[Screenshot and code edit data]
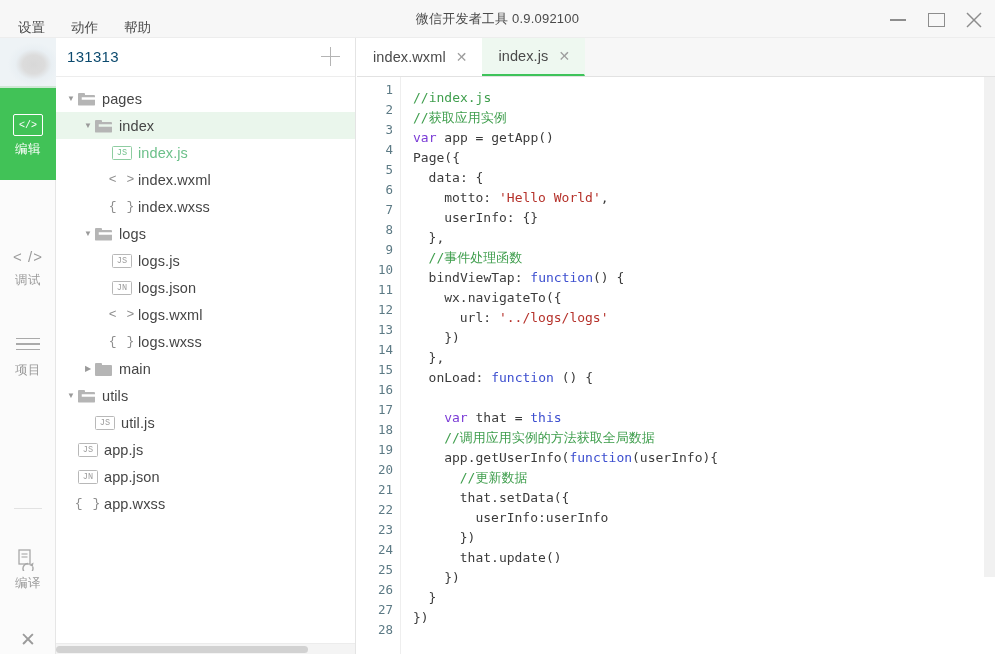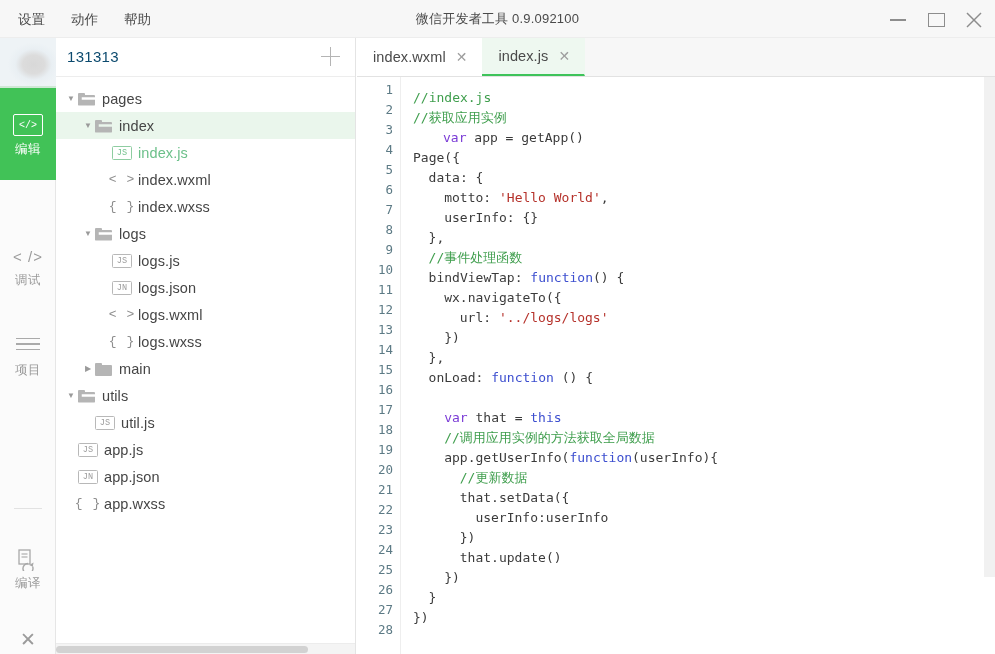--- a/index.html
+++ b/index.html
@@ -19,7 +19,7 @@
     background: #f7f7f7;
     border-bottom: 1px solid #ededed;
   }
-  .menubar { position: absolute; left: 16px; top: 10px; display: flex; gap: 22px; }
+  .menubar { position: absolute; left: 16px; top: 18px; display: flex; gap: 22px; }
   .menu-item {
     font-size: 13.5px; color: #4b4b4b; line-height: 20px;
     padding: 0 2px; cursor: default; white-space: nowrap;

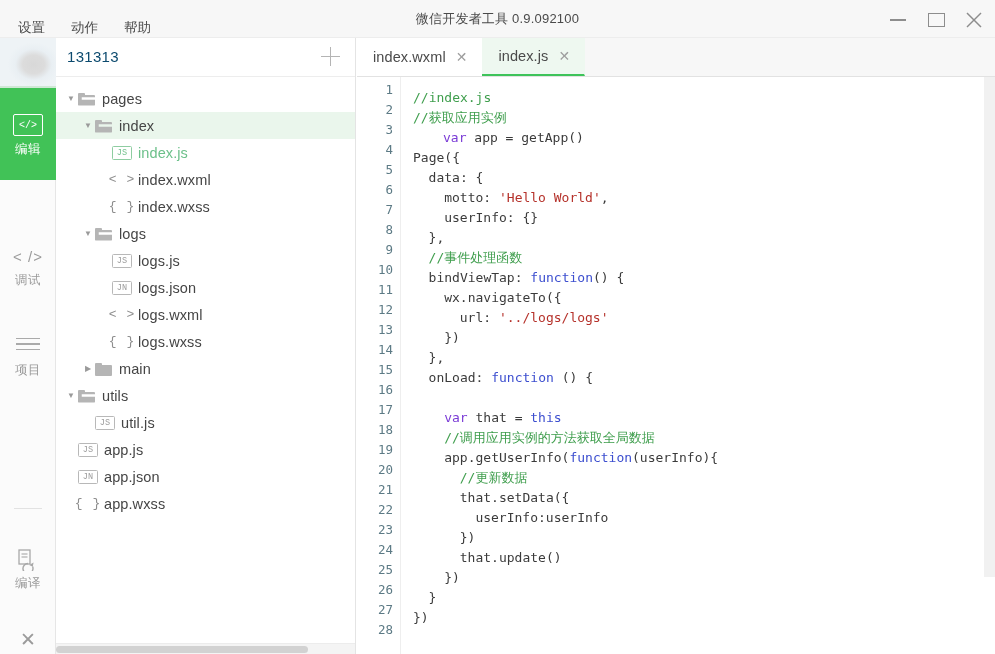--- a/index.html
+++ b/index.html
@@ -396,7 +396,7 @@
       <div class="codelines" id="codelines">
           <div class="cl"><span class="ln">1</span><span class="ct" style="padding-left: 0px;"><span class="tk-com">//index.js</span></span></div>
           <div class="cl"><span class="ln">2</span><span class="ct" style="padding-left: 0px;"><span class="tk-com">//获取应用实例</span></span></div>
-          <div class="cl"><span class="ln">3</span><span class="ct" style="padding-left: 0px; margin-left: 30px;"><span class="tk-kw">var</span><span class="tk-pl"> app = getApp()</span></span></div>
+          <div class="cl"><span class="ln">3</span><span class="ct" style="padding-left: 0px;"><span class="tk-kw">var</span><span class="tk-pl"> app = getApp()</span></span></div>
           <div class="cl"><span class="ln">4</span><span class="ct" style="padding-left: 0px;"><span class="tk-pl">Page({</span></span></div>
           <div class="cl"><span class="ln">5</span><span class="ct" style="padding-left: 15.6px;"><span class="tk-pl">data: {</span></span></div>
           <div class="cl"><span class="ln">6</span><span class="ct" style="padding-left: 31.2px;"><span class="tk-pl">motto: </span><span class="tk-str">'Hello World'</span><span class="tk-pl">,</span></span></div>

Exercise goal
The copy you give must repeat each record character for character, but it must not include the pictures.

The completed task
--- a/index.html
+++ b/index.html
@@ -19,7 +19,7 @@
     background: #f7f7f7;
     border-bottom: 1px solid #ededed;
   }
-  .menubar { position: absolute; left: 16px; top: 10px; display: flex; gap: 22px; }
+  .menubar { position: absolute; left: 16px; top: 18px; display: flex; gap: 22px; }
   .menu-item {
     font-size: 13.5px; color: #4b4b4b; line-height: 20px;
     padding: 0 2px; cursor: default; white-space: nowrap;

--- a/index.html
+++ b/index.html
@@ -396,7 +396,7 @@
       <div class="codelines" id="codelines">
           <div class="cl"><span class="ln">1</span><span class="ct" style="padding-left: 0px;"><span class="tk-com">//index.js</span></span></div>
           <div class="cl"><span class="ln">2</span><span class="ct" style="padding-left: 0px;"><span class="tk-com">//获取应用实例</span></span></div>
-          <div class="cl"><span class="ln">3</span><span class="ct" style="padding-left: 0px; margin-left: 30px;"><span class="tk-kw">var</span><span class="tk-pl"> app = getApp()</span></span></div>
+          <div class="cl"><span class="ln">3</span><span class="ct" style="padding-left: 0px;"><span class="tk-kw">var</span><span class="tk-pl"> app = getApp()</span></span></div>
           <div class="cl"><span class="ln">4</span><span class="ct" style="padding-left: 0px;"><span class="tk-pl">Page({</span></span></div>
           <div class="cl"><span class="ln">5</span><span class="ct" style="padding-left: 15.6px;"><span class="tk-pl">data: {</span></span></div>
           <div class="cl"><span class="ln">6</span><span class="ct" style="padding-left: 31.2px;"><span class="tk-pl">motto: </span><span class="tk-str">'Hello World'</span><span class="tk-pl">,</span></span></div>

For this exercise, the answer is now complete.